___ Data excerpts

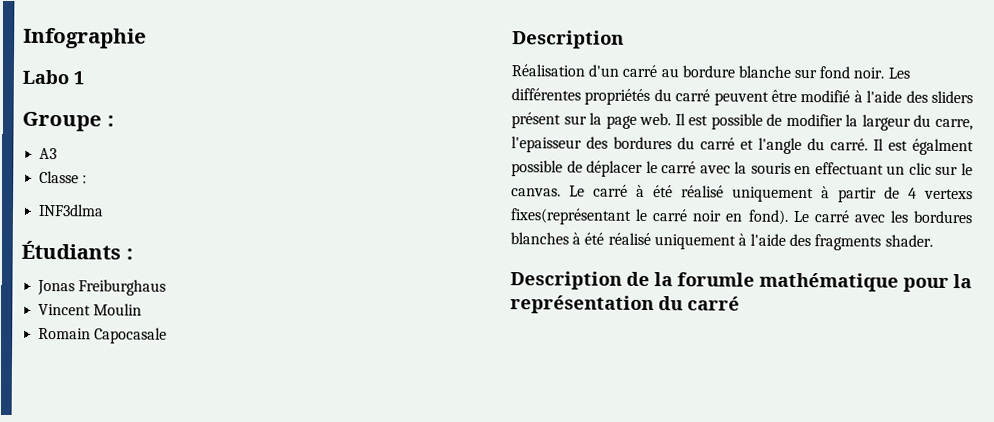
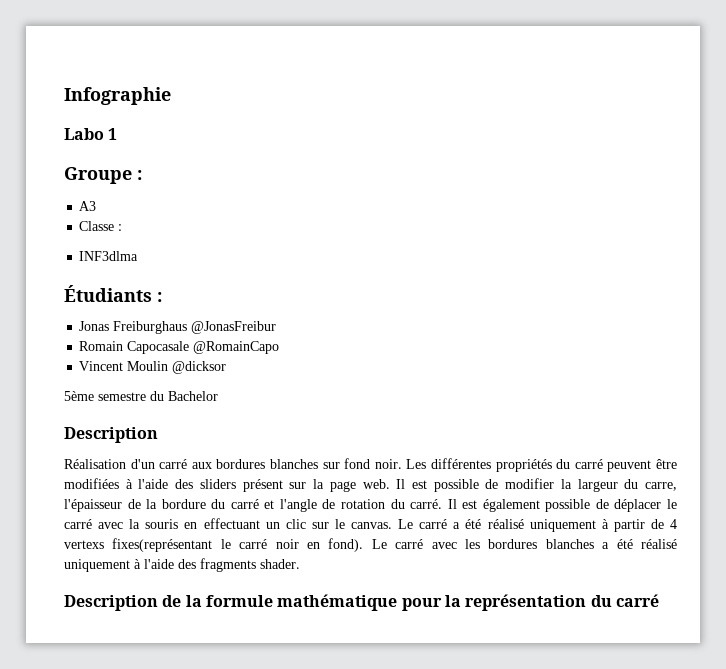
[38,303,143,316] [38,327,168,344] // Vincent Moulin // Romain Capocasale -> [191,321,277,334] [79,341,280,354] [79,361,227,374] [64,391,218,401] @JonasFreibur // Romain Capocasale @RomainCapo // Vincent Moulin @dicksor // 5ème semestre du Bachelor
[660,65,791,78] au bordure blanche -> [191,459,318,469] aux bordures blanches
[800,90,851,103] modifié -> [64,478,119,489] modifiées
[511,136,672,153] l'epaisseur des bordures -> [64,499,206,512] l'épaisseur de la bordure
(802, 146) none -> [322,499,385,509] de rotation
[912,138,974,156] égalment -> [482,499,540,512] également
[636,184,645,197] à -> [453,522,461,529] a
[572,232,582,245] à -> [602,542,610,549] a
[677,272,755,287] forumle -> [205,595,273,607] formule

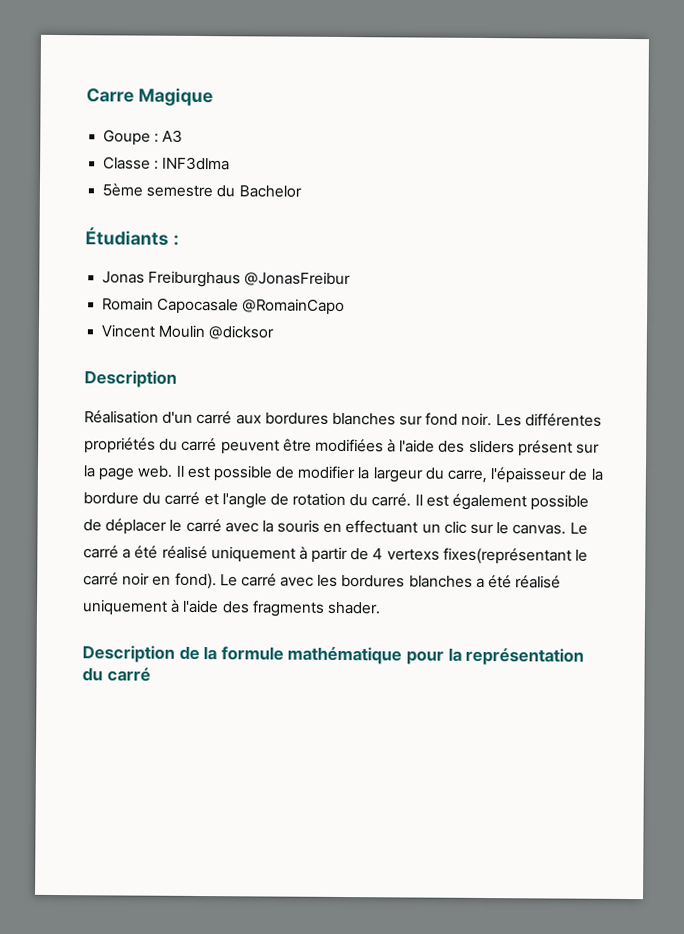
[64,87,171,105] [64,128,118,140] [64,167,142,184] Infographie // Labo 1 // Groupe : // -> [86,87,213,107] [103,129,160,146] Carre Magique // Goupe :
[79,251,139,261] // INF3dlma -> [162,156,231,171] [102,183,302,198] INF3dlma // 5ème semestre du Bachelor
[64,391,218,401] // 5ème semestre du Bachelor -> (275, 332) none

______

● Task details:
Skip the pictures. Return exactly the lines from the one containing "[660,65,791,78] au bordure" through the end of the data above, both included, and nothing besides.

● Output:
[660,65,791,78] au bordure blanche -> [191,459,318,469] aux bordures blanches
[800,90,851,103] modifié -> [64,478,119,489] modifiées
[511,136,672,153] l'epaisseur des bordures -> [64,499,206,512] l'épaisseur de la bordure
(802, 146) none -> [322,499,385,509] de rotation
[912,138,974,156] égalment -> [482,499,540,512] également
[636,184,645,197] à -> [453,522,461,529] a
[572,232,582,245] à -> [602,542,610,549] a
[677,272,755,287] forumle -> [205,595,273,607] formule

[64,87,171,105] [64,128,118,140] [64,167,142,184] Infographie // Labo 1 // Groupe : // -> [86,87,213,107] [103,129,160,146] Carre Magique // Goupe :
[79,251,139,261] // INF3dlma -> [162,156,231,171] [102,183,302,198] INF3dlma // 5ème semestre du Bachelor
[64,391,218,401] // 5ème semestre du Bachelor -> (275, 332) none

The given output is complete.